O COLAPSO DE DETROIT ENVERGONHA OS EUA

José Jorge Letria

Detroit foi, durante mais de um século, um exemplo da pujança industrial dos Estados Unidos, sobretudo na área da produção de automóveis. Era, de resto, conhecida, por Motor Town (a cidade motorizada). Assim se transformou, ao longo de décadas, na cidade mais populosa do Estado do Michigan, com uma assinalável coabitação étnica, que ia, e ainda vai, dos afro-americanos, aos hispânicos e aos asiáticos.
O tempo de glória parece ter terminado de vez. Após a grave crise financeira nacional e global iniciada em Wall Street em 2008, que deixou o mundo à beira do abismo, Detroit transformou-se numa verdadeira cidade-fantasma. Perdeu um número significativo de habitantes, ficou com as prisões ainda mais superlotadas e viu bairros inteiros e zonas de comércio a desertificarem-se. Deste modo, o “american dream” transformou-se num verdadeiro pesadelo, num horizonte de chumbo. Sobre a morte anunciada de Detroit, que também foi um poderoso centro nacional da “soul music” com editoras como a “Tamla Motown”, fizeram-se documentários e debates, mas foi sem orgulho e com de vergonha e embaraço que a Administração norte-americana teve de reconhecer este clamoroso fracasso do seu modelo de organização económica.
Entretanto, o inevitável aconteceu: Detroit declarou pela voz do seu presidente de câmara o estado de bancarrota, com uma dívida superior a 15 mil milhões de dólares.
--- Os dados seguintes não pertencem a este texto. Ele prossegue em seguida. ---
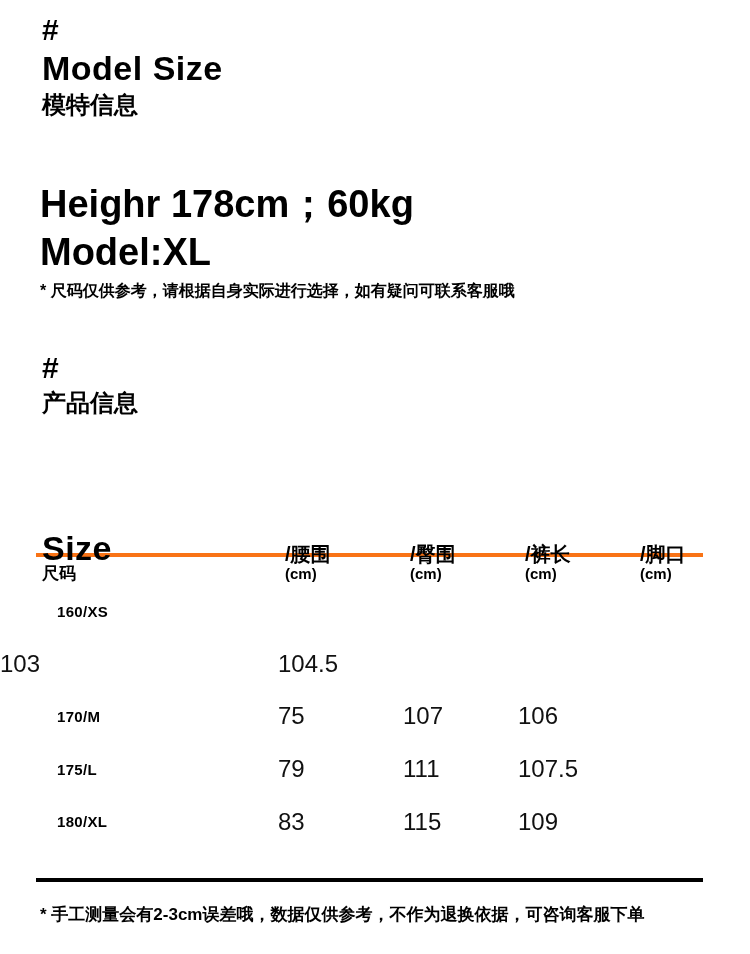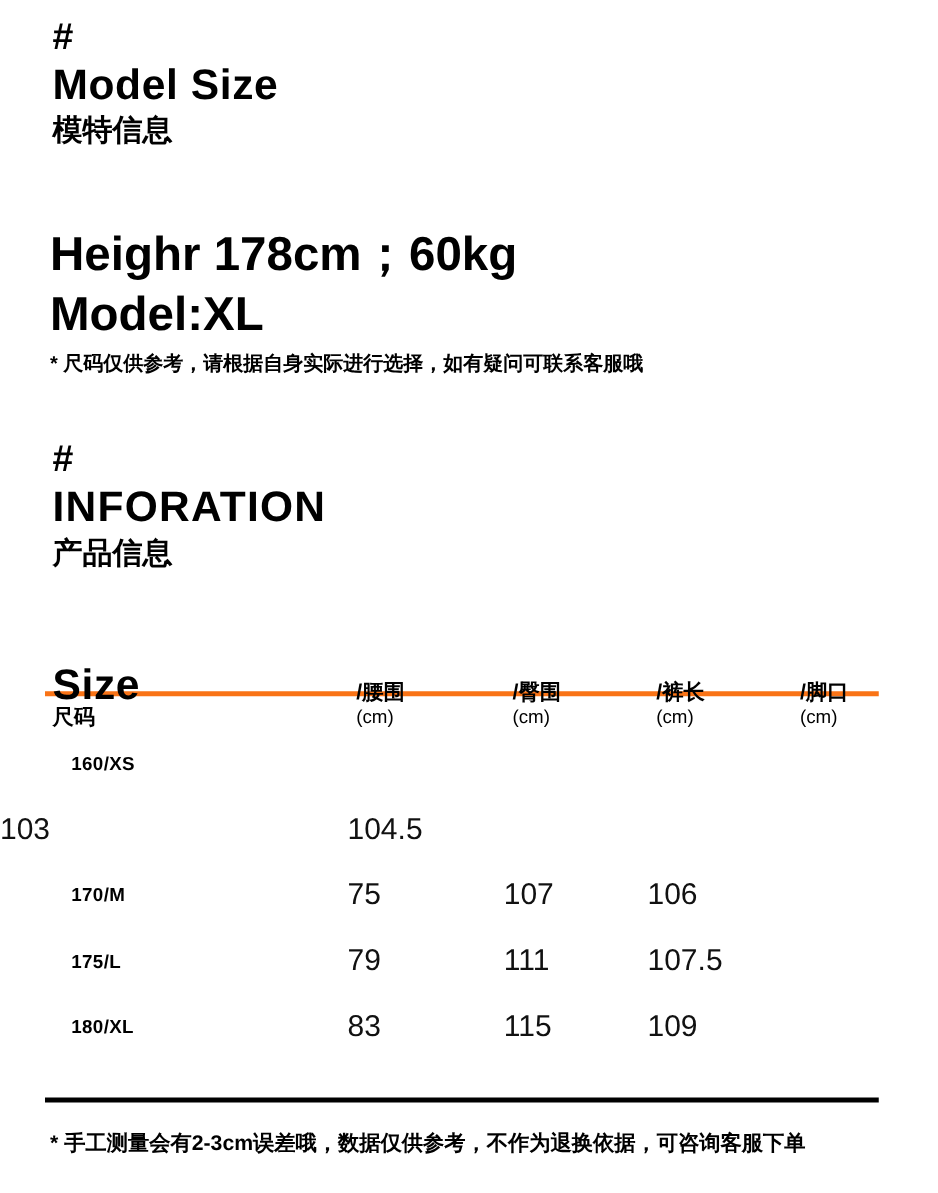"INFORATION" div.sec-title { html: <div>INFORATION</div> -> none }
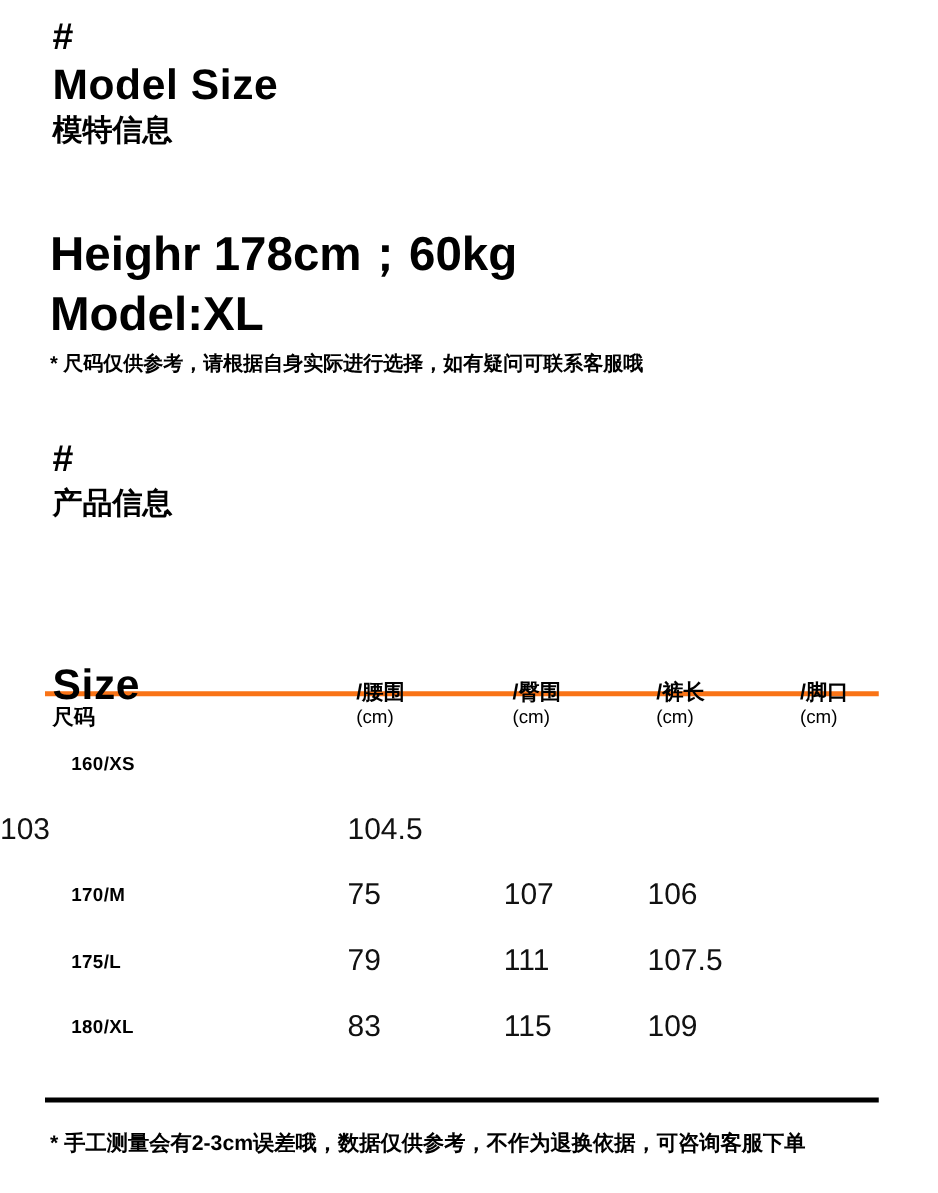"/腰围" .head-col-name { font-size: 17px -> 20px }
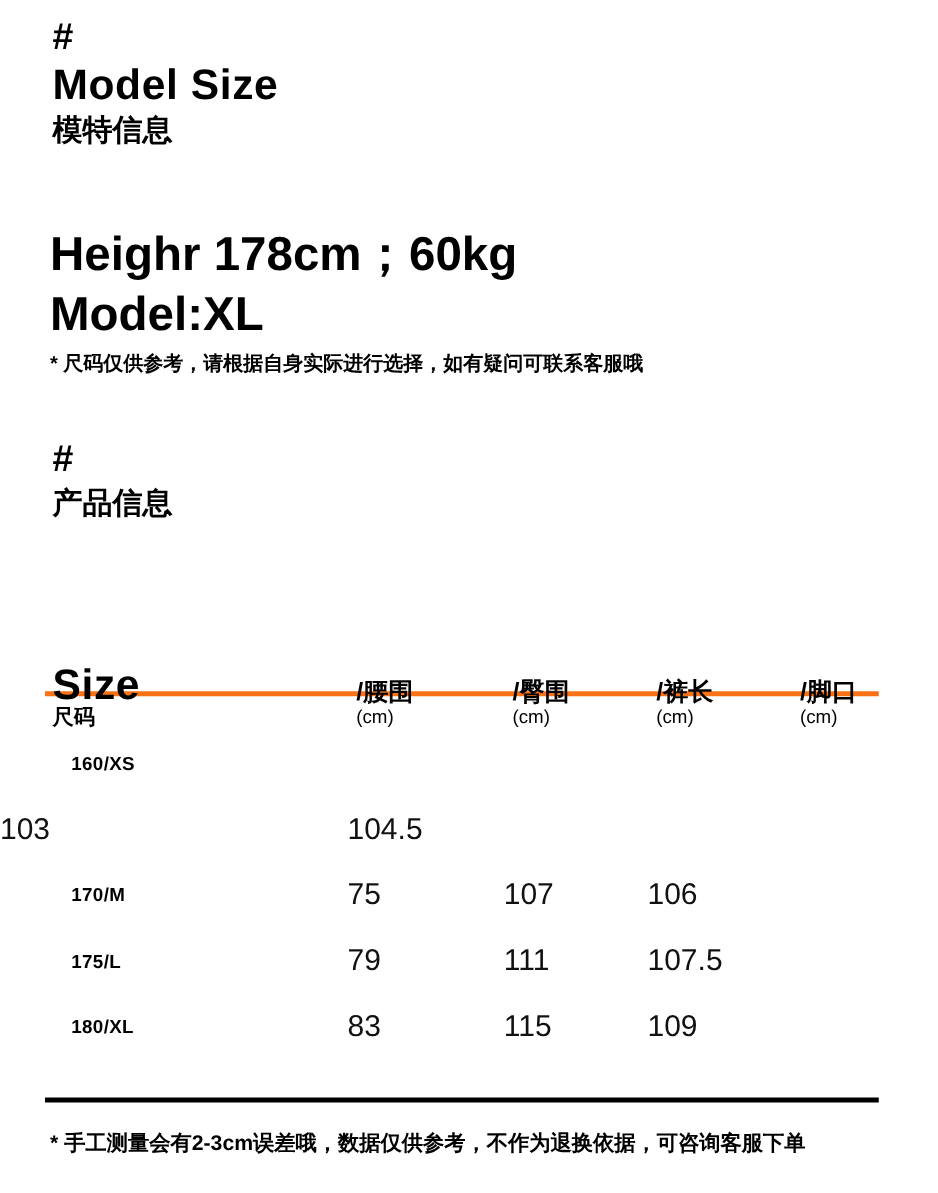"(cm)" .head-col-unit { font-weight: 400 -> 700 }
Sendo um político profissional, o “mayor” da cidade veio declarar publicamente que este é o momento para fazer renascer a esperança com novas perspectivas de crescimento e desenvolvimento mais adequadas à realidade. É isto que os políticos costumam fazer quando nada mais lhes resta fazer ou dizer e quando entra em colapso modelo político, económico e organizativo pelo qual são responsáveis.
Detroit, a par de New Orleans, em cuja recuperação a Administração Bush falhou clamorosamente depois da devastação provocada pelo furacão “Katryna”, são dois bons elementos da fragilidade que o mais poderoso país do mundo pode evidenciar quando o seu excesso de autoconfiança é traído pela realidade e pelas contradições que lhe minam o sistema económico e social.
Ninguém duvida da solidez da democracia norte-americana, mas este modelo político e económico, que é a alma do capitalismo, demonstra que a democracia política só é verdadeira democracia se for também democracia económica e social. E é justamente aí que tudo se complica, porque as assimetrias sociais são cada vez mais acentuadas na pátria de Thomas Jefferson e dos restantes “pais fundadores”. Quem visitar as grandes cidades norte-americanas constata que tem aumentado consideravelmente o número de excluídos sociais, que só encontram respostas no álcool, na droga e na criminalidade. Pensando em Detroit, é tempo de os Estados Unidos de Barack Obama tornarem a sua democracia política, mas justa, mais solidária e mais respeitadora dos direitos individuais que a sua famosa Constituição consagra.
Casos como o de Detroit talvez revelem que há um modelo civilizacional assente no lucro pelo lucro e no crescimento industrial pelo crescimento industrial que está a chegar ao fim e, com ele, a ilusão de que o “ter” é mais forte que o”ser” e que socialmente só se torna influente quem conquistou riqueza e influência social através dela.
Entretanto, não esquecemos que a crise global que o mundo enfrenta, sem perspectivas de saída, teve origem, em Wall Street, na ganância de homens e mulheres integrados num sistema financeiro de rapina. Uma boa parte deles foi recuperada e reintegrada pela Administração Obama, com responsabilidades de peso. E isso não é facto que se esqueça, sobretudo quando Detroit se afunda.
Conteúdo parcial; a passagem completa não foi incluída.